Sandra Thibodeaux is a Darwin playwright and poet. She has written nine plays, six of which have been staged as part of the Darwin Fringe Festival. Other plays have featured in the Darwin Festival and the Ubud Writers and Readers Festival. Sandra has published two volumes of poetry, and her writing has been featured in national and international journals. Sandra's work has been broadcast on ABC Radio (Northern Territory), Radio National's Poetica and Radio National's The Deep End. Living in Darwin, she speaks from a context that is, as she perceives it, markedly Indigenous and South-East Asian. Her poetry, also, articulates a feminist understanding of the world. Sandra also writes songs, and her band, Ben Her, has released its debut CD, Spartacus.

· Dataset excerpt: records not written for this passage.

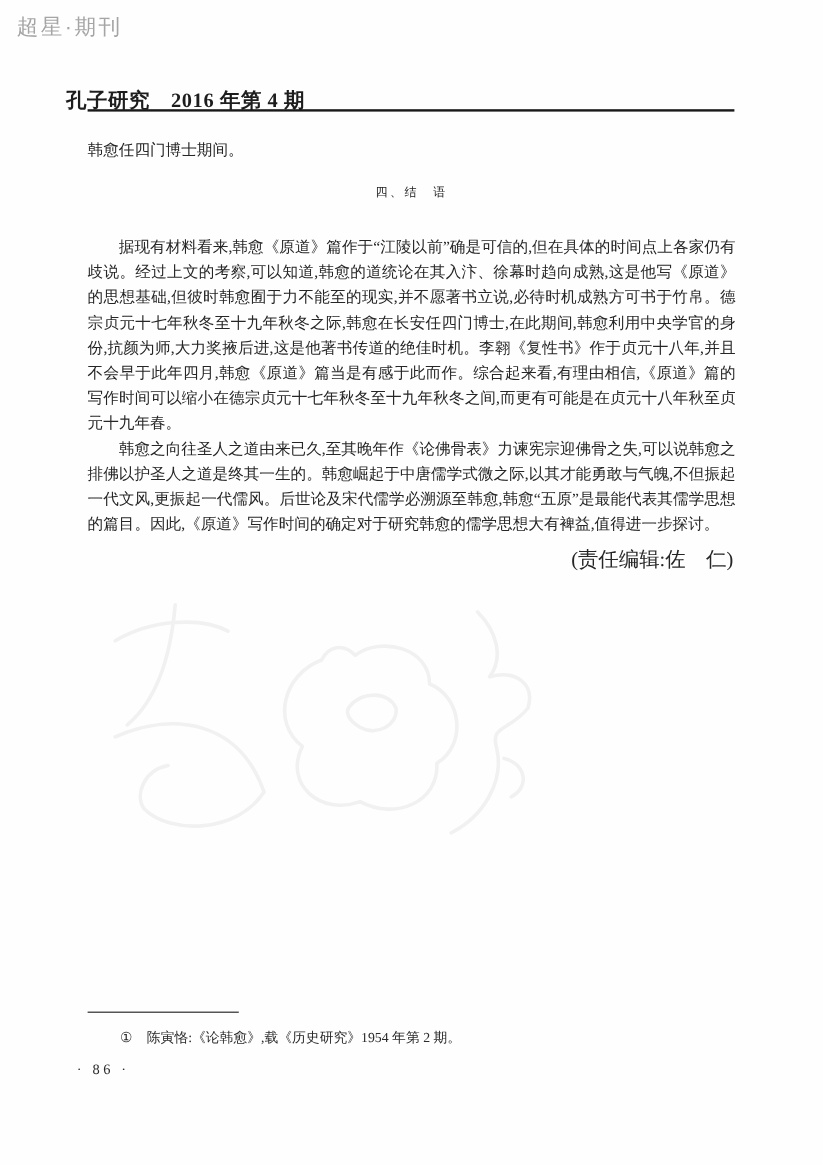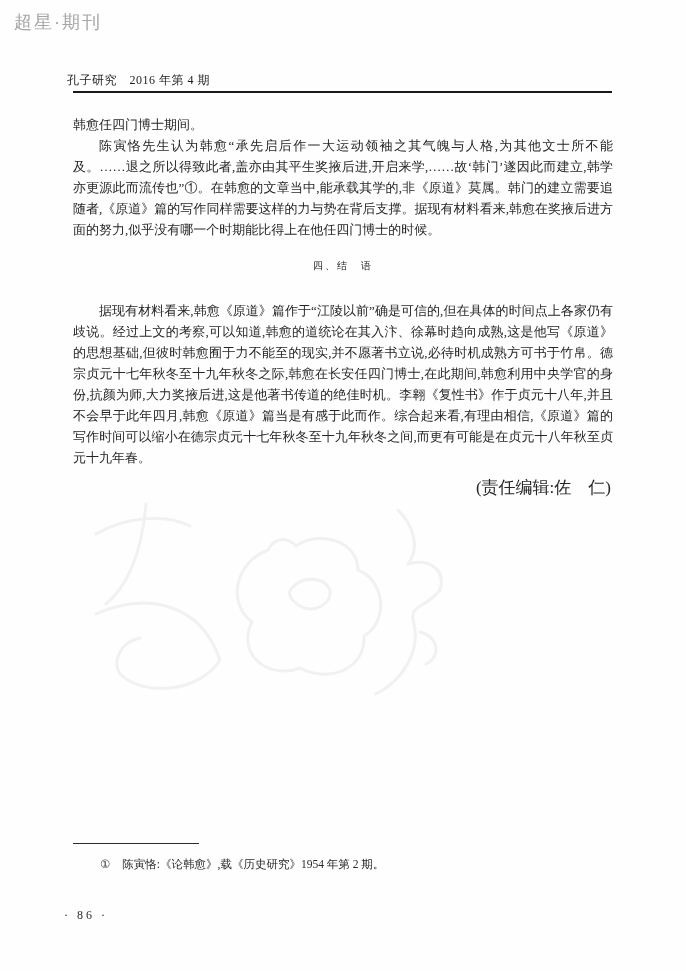"孔子研究 2016 年第 4 期" .header { font-size: 12px -> 17px; font-weight: none -> bold; left: 67px -> 55px }
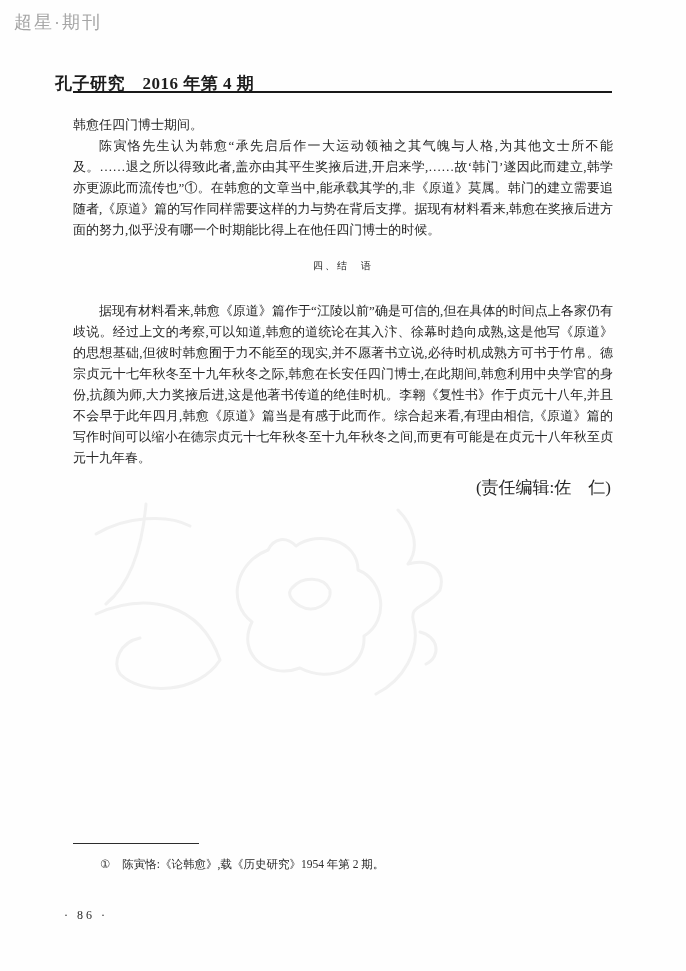"陈寅恪先生认为韩愈“承先启后作一大运动领袖之其气魄与人格,为其他文士所不能及。…" p { html: <p>陈寅恪先生认为韩愈“承先启后作一大运动领袖之其气魄与人格,为其他文士所不能及。……退之所以得致此者,盖亦由其平生奖掖后进,开启来学,……故‘韩门’遂因此而建立,韩学亦更源此而流传也”①。在韩愈的文章当中,能承载其学的,非《原道》莫属。韩门的建立需要追随者,《原道》篇的写作同样需要这样的力与势在背后支撑。据现有材料看来,韩愈在奖掖后进方面的努力,似乎没有哪一个时期能比得上在他任四门博士的时候。</p> -> none }
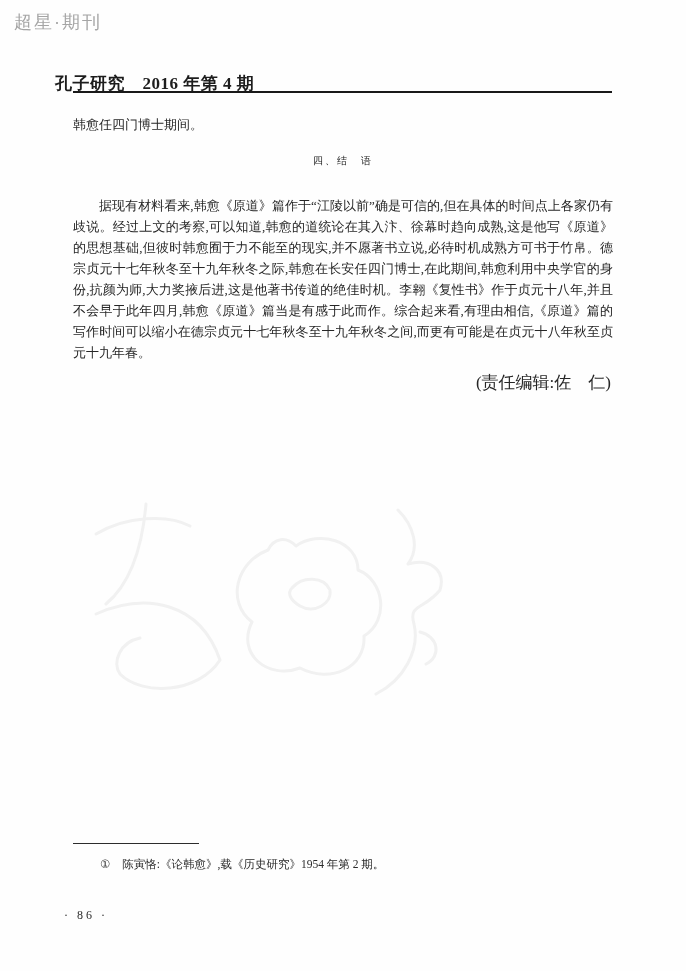"韩愈之向往圣人之道由来已久,至其晚年作《论佛骨表》力谏宪宗迎佛骨之失,可以说韩愈" p { html: none -> <p>韩愈之向往圣人之道由来已久,至其晚年作《论佛骨表》力谏宪宗迎佛骨之失,可以说韩愈之排佛以护圣人之道是终其一生的。韩愈崛起于中唐儒学式微之际,以其才能勇敢与气魄,不但振起一代文风,更振起一代儒风。后世论及宋代儒学必溯源至韩愈,韩愈“五原”是最能代表其儒学思想的篇目。因此,《原道》写作时间的确定对于研究韩愈的儒学思想大有裨益,值得进一步探讨。</p> }
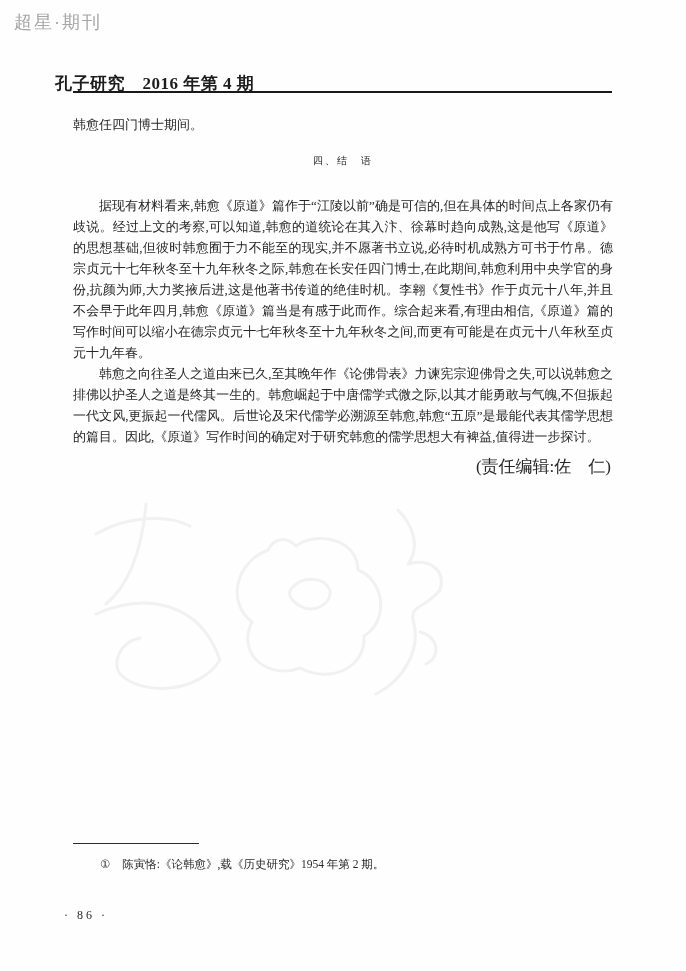"· 86 ·" .page-number { top: 908px -> 884px }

Then, one night, his mother doesn't come home from the beach.
He is eleven. She's promised to make him tacos.
He arranges the shells on a tray. The sky bruises lilac,
steel grey, and then black.
When she finally limps in from the moon,
small from all that weight,
he is pulled between shock and rage.
The sandbar beneath his feet has given way.
From that point on, the beach triggers alarm.
Like that black dog up the road, it's always there,
scraping at some buried bone.
As she peddles towards the sea, he'll stand at the door,
asking 'see you soon?', waving like a ragdoll.
In the distance, he can hear the waves collapsing upon her steps.
At thirteen, he says they should go on a holiday -
somewhere she likes this time.
Before bed, he needs to clarify, 'See you in the morning ...?'
At fourteen, when she finally goes missing (in the car, this time,
and unrecognizable when found),
he has meticulously laid out the ingredients for pizza:
sliced capsicum, salami, tomato; grated cheese; crushed garlic -
all ready.
He would arrange her happiness.
And in the morning, the sea would be clear.